Life is wasted in the in-between times. The time between when your alarm first rings and when you finally decide to get out of bed. The time between when you sit at your desk and when productive work begins. The time between making a decision and doing something about it.

Slowly, your day is whittled away from all the unused in-between moments. Eventually, time wasters, laziness, and procrastination get the better of you.
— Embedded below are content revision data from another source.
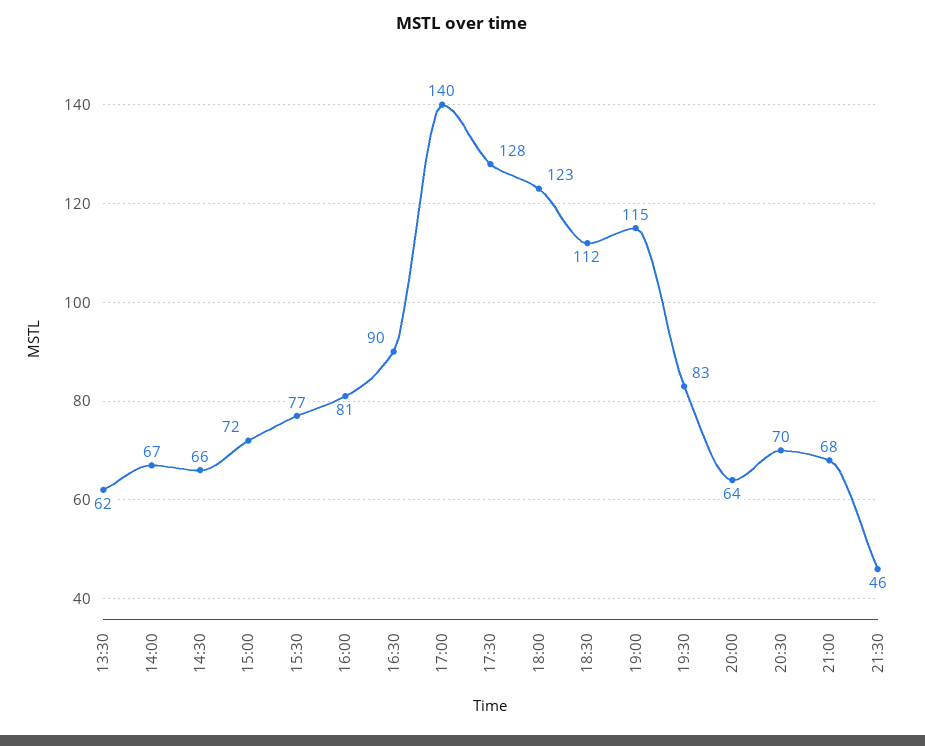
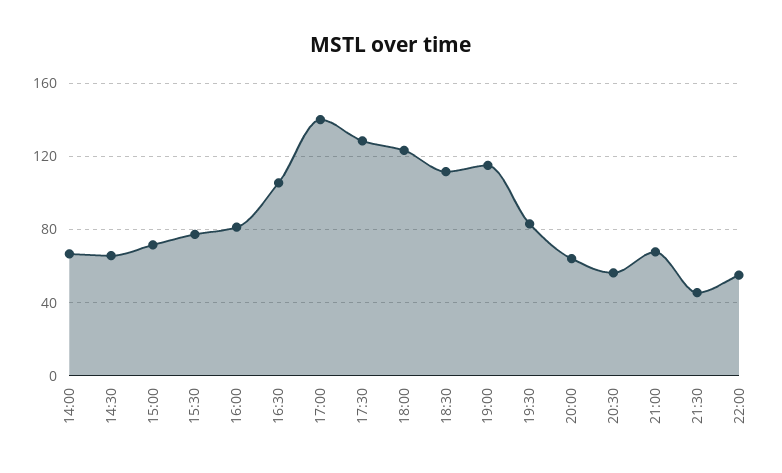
13:30: 62 -> none
16:30: 90 -> 105
20:30: 70 -> 55
22:00: none -> 55

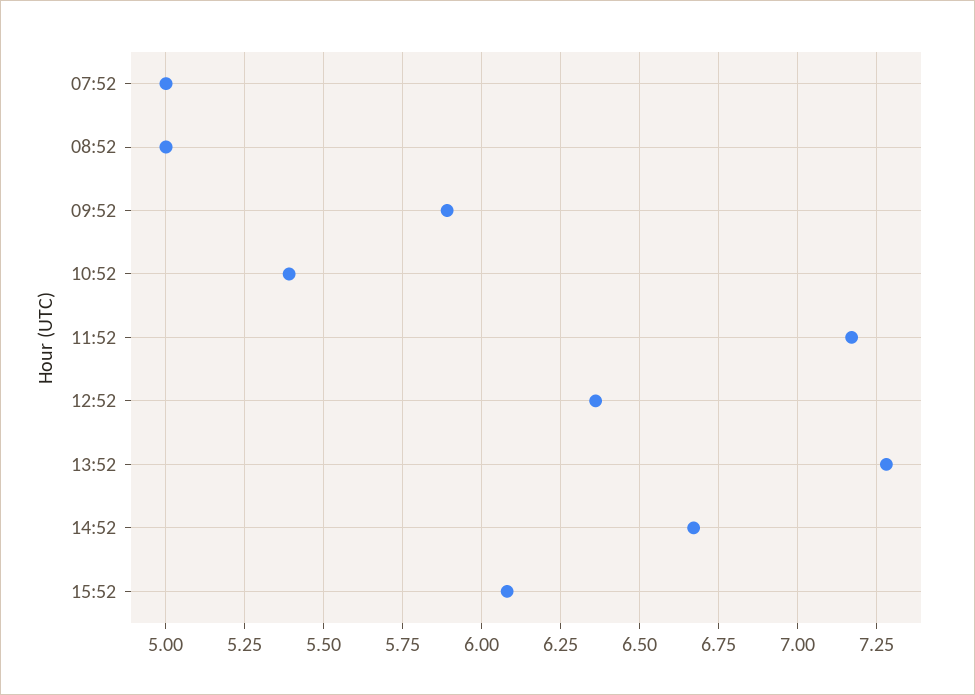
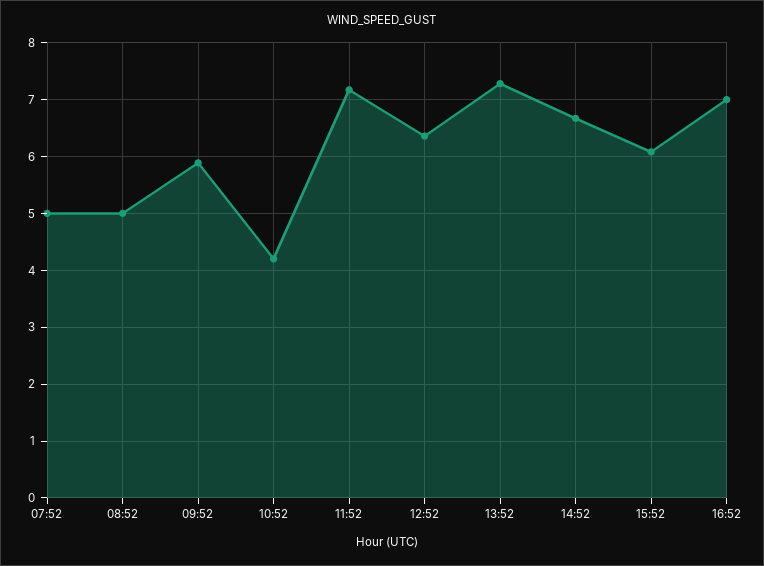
10:52: 5.4 -> 4.2
16:52: none -> 7

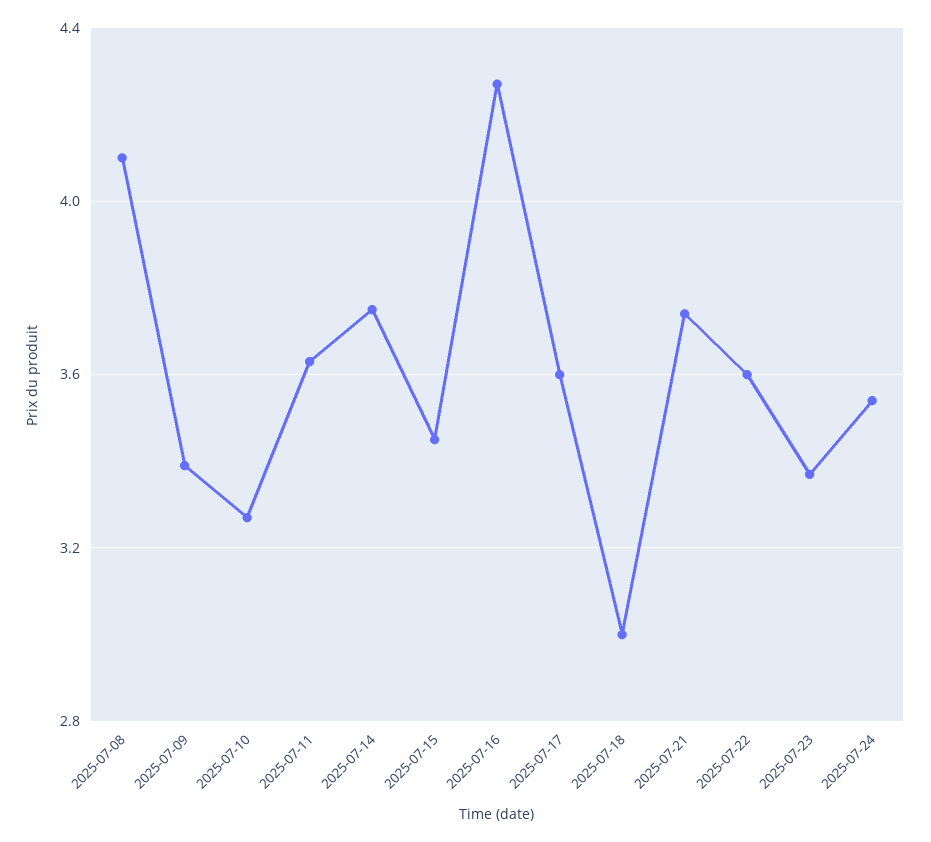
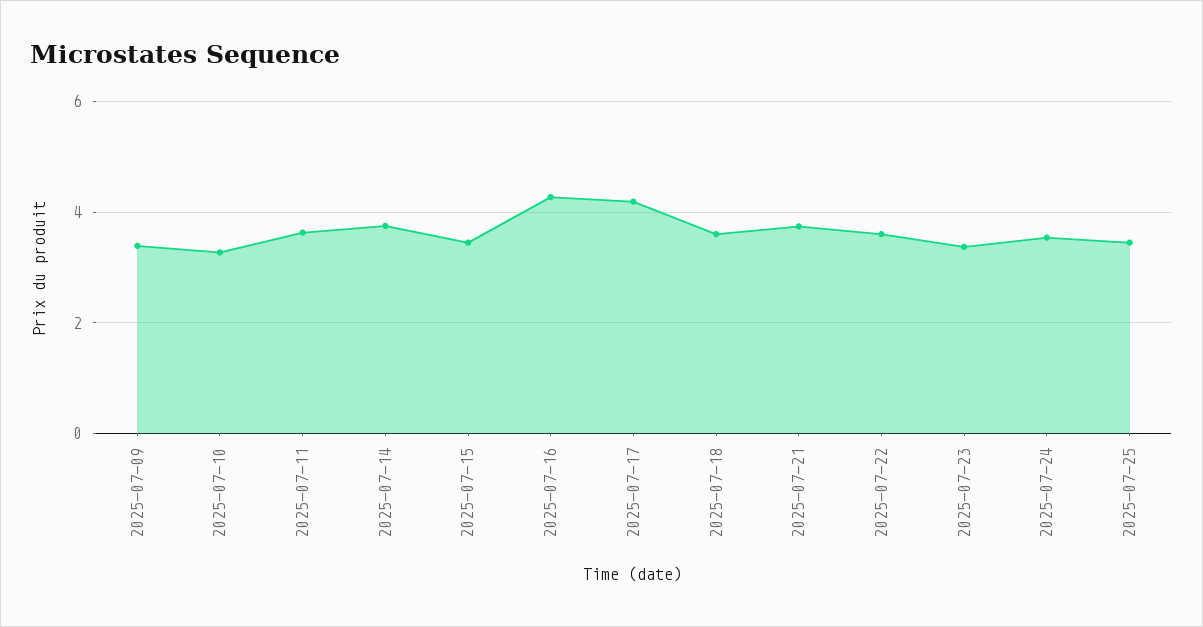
2025-07-08: 4.1 -> none
2025-07-17: 3.6 -> 4.2
2025-07-18: 3 -> 3.6
2025-07-25: none -> 3.4

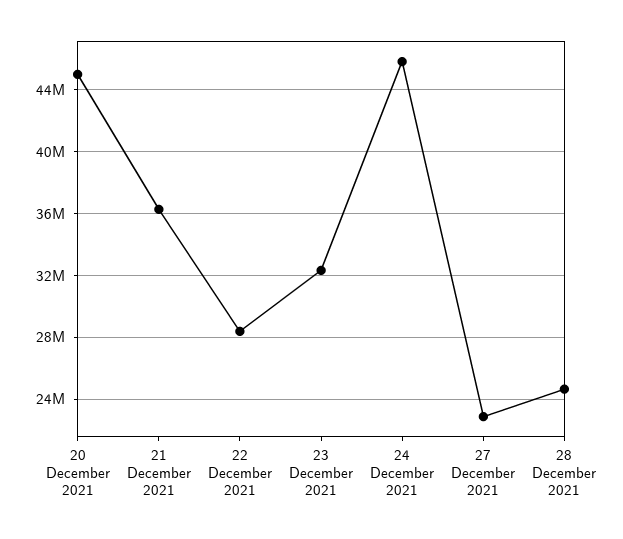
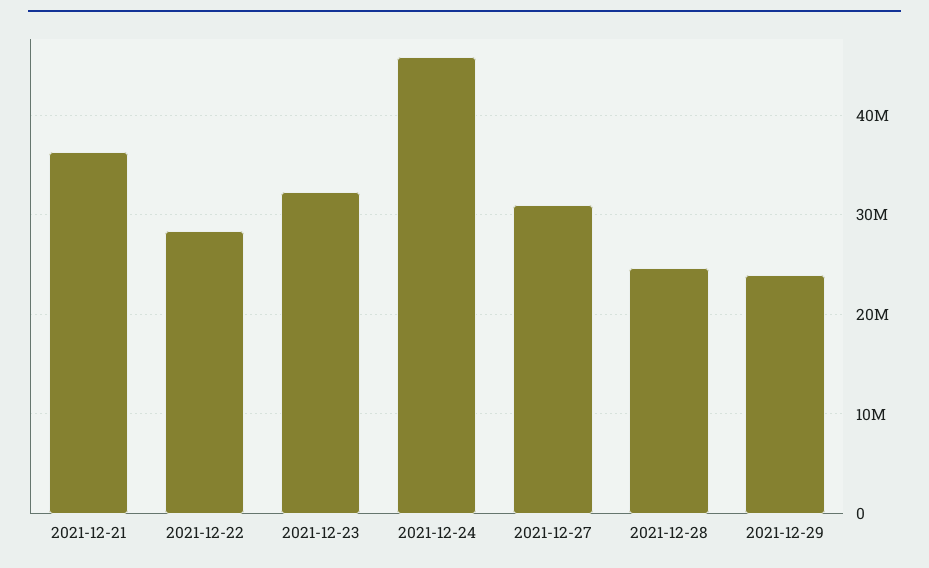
20 December 2021: 45000000 -> none
27 December 2021: 23000000 -> 31000000
2021-12-29: none -> 24000000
The solution to reclaim these lost middle moments is by creating rituals. Every culture on earth uses rituals to transfer information and encode behaviors that are deemed important. Personal rituals can help you build a better pattern for handling everything from how you wake up to how you work.

Unfortunately, when most people see rituals, they see pointless superstitions. Indeed, many rituals are based on a primitive understanding of the world. But by building personal rituals, you get to encode the behaviors you feel are important and cut out the wasted middle moments.

Advertising

Program Your Own Algorithms

Another way of viewing rituals is by seeing them as computer algorithms. An algorithm is a set of instructions that is repeated to get a result.

Some algorithms are highly efficient, sorting or searching millions of pieces of data in a few seconds. Other algorithms are bulky and awkward, taking hours to do the same task.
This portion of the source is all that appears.